#### What to produce:
Each line shown below should be copied exactly.

BEGIN

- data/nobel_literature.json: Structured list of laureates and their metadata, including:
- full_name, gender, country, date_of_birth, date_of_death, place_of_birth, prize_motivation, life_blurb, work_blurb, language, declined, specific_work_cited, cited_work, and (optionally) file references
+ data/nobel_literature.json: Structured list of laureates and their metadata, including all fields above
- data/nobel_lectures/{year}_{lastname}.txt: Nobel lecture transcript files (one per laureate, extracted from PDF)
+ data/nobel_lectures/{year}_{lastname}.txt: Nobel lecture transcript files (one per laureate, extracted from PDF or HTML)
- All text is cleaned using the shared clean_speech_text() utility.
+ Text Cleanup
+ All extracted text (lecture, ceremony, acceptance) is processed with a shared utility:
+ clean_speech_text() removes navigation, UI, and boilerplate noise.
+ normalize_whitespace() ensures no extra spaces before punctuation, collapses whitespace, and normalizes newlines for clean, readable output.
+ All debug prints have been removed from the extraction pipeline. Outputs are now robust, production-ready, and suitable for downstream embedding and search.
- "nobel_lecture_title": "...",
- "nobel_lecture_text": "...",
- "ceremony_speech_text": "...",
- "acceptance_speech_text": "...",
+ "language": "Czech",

END

#### The completed task:
- data/nobel_literature.json: Structured list of laureates and their metadata, including:
- full_name, gender, country, date_of_birth, date_of_death, place_of_birth, prize_motivation, life_blurb, work_blurb, language, declined, specific_work_cited, cited_work, and (optionally) file references
+ data/nobel_literature.json: Structured list of laureates and their metadata, including all fields above
- data/nobel_lectures/{year}_{lastname}.txt: Nobel lecture transcript files (one per laureate, extracted from PDF)
+ data/nobel_lectures/{year}_{lastname}.txt: Nobel lecture transcript files (one per laureate, extracted from PDF or HTML)
- All text is cleaned using the shared clean_speech_text() utility.
+ Text Cleanup
+ All extracted text (lecture, ceremony, acceptance) is processed with a shared utility:
+ clean_speech_text() removes navigation, UI, and boilerplate noise.
+ normalize_whitespace() ensures no extra spaces before punctuation, collapses whitespace, and normalizes newlines for clean, readable output.
+ All debug prints have been removed from the extraction pipeline. Outputs are now robust, production-ready, and suitable for downstream embedding and search.
- "nobel_lecture_title": "...",
- "nobel_lecture_text": "...",
- "ceremony_speech_text": "...",
- "acceptance_speech_text": "...",
+ "language": "Czech",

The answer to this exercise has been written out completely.